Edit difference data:
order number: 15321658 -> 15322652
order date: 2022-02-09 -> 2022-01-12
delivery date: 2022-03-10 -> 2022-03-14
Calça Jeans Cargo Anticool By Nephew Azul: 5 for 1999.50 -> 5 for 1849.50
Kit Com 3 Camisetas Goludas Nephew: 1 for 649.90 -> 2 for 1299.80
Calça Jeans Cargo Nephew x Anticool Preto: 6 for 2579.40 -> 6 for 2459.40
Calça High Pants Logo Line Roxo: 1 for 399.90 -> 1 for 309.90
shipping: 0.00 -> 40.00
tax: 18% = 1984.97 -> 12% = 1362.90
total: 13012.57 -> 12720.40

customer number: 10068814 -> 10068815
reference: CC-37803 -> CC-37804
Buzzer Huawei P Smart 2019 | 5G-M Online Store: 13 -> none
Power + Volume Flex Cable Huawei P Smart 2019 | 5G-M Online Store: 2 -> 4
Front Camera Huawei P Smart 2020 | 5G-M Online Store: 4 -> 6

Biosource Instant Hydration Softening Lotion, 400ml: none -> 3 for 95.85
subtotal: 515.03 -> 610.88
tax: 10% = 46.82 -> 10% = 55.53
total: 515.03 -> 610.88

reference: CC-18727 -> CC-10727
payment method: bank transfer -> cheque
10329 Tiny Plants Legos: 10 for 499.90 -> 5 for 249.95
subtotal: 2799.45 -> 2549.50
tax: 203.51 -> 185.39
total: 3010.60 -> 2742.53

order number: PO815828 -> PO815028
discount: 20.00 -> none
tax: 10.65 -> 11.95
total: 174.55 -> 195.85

# Exercise brief
Could you find every line in the records above that has the string "Huawei" and copy it?

# Solution to this task
Buzzer Huawei P Smart 2019 | 5G-M Online Store: 13 -> none
Power + Volume Flex Cable Huawei P Smart 2019 | 5G-M Online Store: 2 -> 4
Front Camera Huawei P Smart 2020 | 5G-M Online Store: 4 -> 6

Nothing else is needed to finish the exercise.